══ Records for the task

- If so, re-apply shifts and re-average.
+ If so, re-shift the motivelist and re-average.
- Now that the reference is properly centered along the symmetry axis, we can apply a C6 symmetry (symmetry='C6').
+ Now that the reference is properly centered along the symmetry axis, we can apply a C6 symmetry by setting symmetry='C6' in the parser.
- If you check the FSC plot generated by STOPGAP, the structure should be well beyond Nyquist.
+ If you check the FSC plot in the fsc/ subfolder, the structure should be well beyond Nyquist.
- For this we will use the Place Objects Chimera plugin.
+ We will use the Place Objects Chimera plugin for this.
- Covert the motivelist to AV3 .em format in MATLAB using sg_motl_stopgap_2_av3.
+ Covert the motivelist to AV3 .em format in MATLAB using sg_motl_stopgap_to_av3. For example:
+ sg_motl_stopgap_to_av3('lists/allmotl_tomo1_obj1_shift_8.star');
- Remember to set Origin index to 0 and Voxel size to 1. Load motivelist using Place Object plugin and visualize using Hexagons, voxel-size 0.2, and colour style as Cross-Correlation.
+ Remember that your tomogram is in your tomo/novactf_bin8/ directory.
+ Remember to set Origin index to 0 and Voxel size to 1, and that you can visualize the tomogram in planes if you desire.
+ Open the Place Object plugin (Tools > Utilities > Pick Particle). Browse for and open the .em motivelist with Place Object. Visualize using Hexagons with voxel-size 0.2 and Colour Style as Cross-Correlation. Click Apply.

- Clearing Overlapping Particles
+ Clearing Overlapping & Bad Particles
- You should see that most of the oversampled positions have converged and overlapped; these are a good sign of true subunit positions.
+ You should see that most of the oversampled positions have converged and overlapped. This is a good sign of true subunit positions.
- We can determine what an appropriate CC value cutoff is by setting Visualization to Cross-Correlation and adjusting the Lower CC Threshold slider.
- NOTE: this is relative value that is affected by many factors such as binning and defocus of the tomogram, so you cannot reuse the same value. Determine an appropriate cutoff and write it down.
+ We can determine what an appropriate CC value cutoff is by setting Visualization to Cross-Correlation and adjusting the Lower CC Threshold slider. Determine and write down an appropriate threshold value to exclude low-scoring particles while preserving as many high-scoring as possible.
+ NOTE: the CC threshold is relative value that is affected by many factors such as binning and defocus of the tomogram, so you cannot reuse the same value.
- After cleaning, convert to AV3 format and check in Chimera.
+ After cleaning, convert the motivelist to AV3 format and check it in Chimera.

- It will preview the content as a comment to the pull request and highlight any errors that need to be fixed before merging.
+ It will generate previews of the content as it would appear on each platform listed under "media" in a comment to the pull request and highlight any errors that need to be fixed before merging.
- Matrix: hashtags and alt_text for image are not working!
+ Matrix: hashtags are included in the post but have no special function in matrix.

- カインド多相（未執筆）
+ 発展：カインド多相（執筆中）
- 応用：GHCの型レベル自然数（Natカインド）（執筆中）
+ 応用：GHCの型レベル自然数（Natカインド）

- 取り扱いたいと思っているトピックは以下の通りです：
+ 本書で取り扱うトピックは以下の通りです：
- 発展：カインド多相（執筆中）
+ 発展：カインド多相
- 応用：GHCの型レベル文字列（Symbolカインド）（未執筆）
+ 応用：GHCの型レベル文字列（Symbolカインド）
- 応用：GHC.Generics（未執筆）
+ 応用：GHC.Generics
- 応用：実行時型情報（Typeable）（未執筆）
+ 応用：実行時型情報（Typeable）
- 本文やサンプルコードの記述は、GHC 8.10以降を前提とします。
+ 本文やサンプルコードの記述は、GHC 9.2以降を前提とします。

════

● Exercise: Each record above needs to be set down again, word for word.

● Exercise solution:
- If so, re-apply shifts and re-average.
+ If so, re-shift the motivelist and re-average.
- Now that the reference is properly centered along the symmetry axis, we can apply a C6 symmetry (symmetry='C6').
+ Now that the reference is properly centered along the symmetry axis, we can apply a C6 symmetry by setting symmetry='C6' in the parser.
- If you check the FSC plot generated by STOPGAP, the structure should be well beyond Nyquist.
+ If you check the FSC plot in the fsc/ subfolder, the structure should be well beyond Nyquist.
- For this we will use the Place Objects Chimera plugin.
+ We will use the Place Objects Chimera plugin for this.
- Covert the motivelist to AV3 .em format in MATLAB using sg_motl_stopgap_2_av3.
+ Covert the motivelist to AV3 .em format in MATLAB using sg_motl_stopgap_to_av3. For example:
+ sg_motl_stopgap_to_av3('lists/allmotl_tomo1_obj1_shift_8.star');
- Remember to set Origin index to 0 and Voxel size to 1. Load motivelist using Place Object plugin and visualize using Hexagons, voxel-size 0.2, and colour style as Cross-Correlation.
+ Remember that your tomogram is in your tomo/novactf_bin8/ directory.
+ Remember to set Origin index to 0 and Voxel size to 1, and that you can visualize the tomogram in planes if you desire.
+ Open the Place Object plugin (Tools > Utilities > Pick Particle). Browse for and open the .em motivelist with Place Object. Visualize using Hexagons with voxel-size 0.2 and Colour Style as Cross-Correlation. Click Apply.

- Clearing Overlapping Particles
+ Clearing Overlapping & Bad Particles
- You should see that most of the oversampled positions have converged and overlapped; these are a good sign of true subunit positions.
+ You should see that most of the oversampled positions have converged and overlapped. This is a good sign of true subunit positions.
- We can determine what an appropriate CC value cutoff is by setting Visualization to Cross-Correlation and adjusting the Lower CC Threshold slider.
- NOTE: this is relative value that is affected by many factors such as binning and defocus of the tomogram, so you cannot reuse the same value. Determine an appropriate cutoff and write it down.
+ We can determine what an appropriate CC value cutoff is by setting Visualization to Cross-Correlation and adjusting the Lower CC Threshold slider. Determine and write down an appropriate threshold value to exclude low-scoring particles while preserving as many high-scoring as possible.
+ NOTE: the CC threshold is relative value that is affected by many factors such as binning and defocus of the tomogram, so you cannot reuse the same value.
- After cleaning, convert to AV3 format and check in Chimera.
+ After cleaning, convert the motivelist to AV3 format and check it in Chimera.

- It will preview the content as a comment to the pull request and highlight any errors that need to be fixed before merging.
+ It will generate previews of the content as it would appear on each platform listed under "media" in a comment to the pull request and highlight any errors that need to be fixed before merging.
- Matrix: hashtags and alt_text for image are not working!
+ Matrix: hashtags are included in the post but have no special function in matrix.

- カインド多相（未執筆）
+ 発展：カインド多相（執筆中）
- 応用：GHCの型レベル自然数（Natカインド）（執筆中）
+ 応用：GHCの型レベル自然数（Natカインド）

- 取り扱いたいと思っているトピックは以下の通りです：
+ 本書で取り扱うトピックは以下の通りです：
- 発展：カインド多相（執筆中）
+ 発展：カインド多相
- 応用：GHCの型レベル文字列（Symbolカインド）（未執筆）
+ 応用：GHCの型レベル文字列（Symbolカインド）
- 応用：GHC.Generics（未執筆）
+ 応用：GHC.Generics
- 応用：実行時型情報（Typeable）（未執筆）
+ 応用：実行時型情報（Typeable）
- 本文やサンプルコードの記述は、GHC 8.10以降を前提とします。
+ 本文やサンプルコードの記述は、GHC 9.2以降を前提とします。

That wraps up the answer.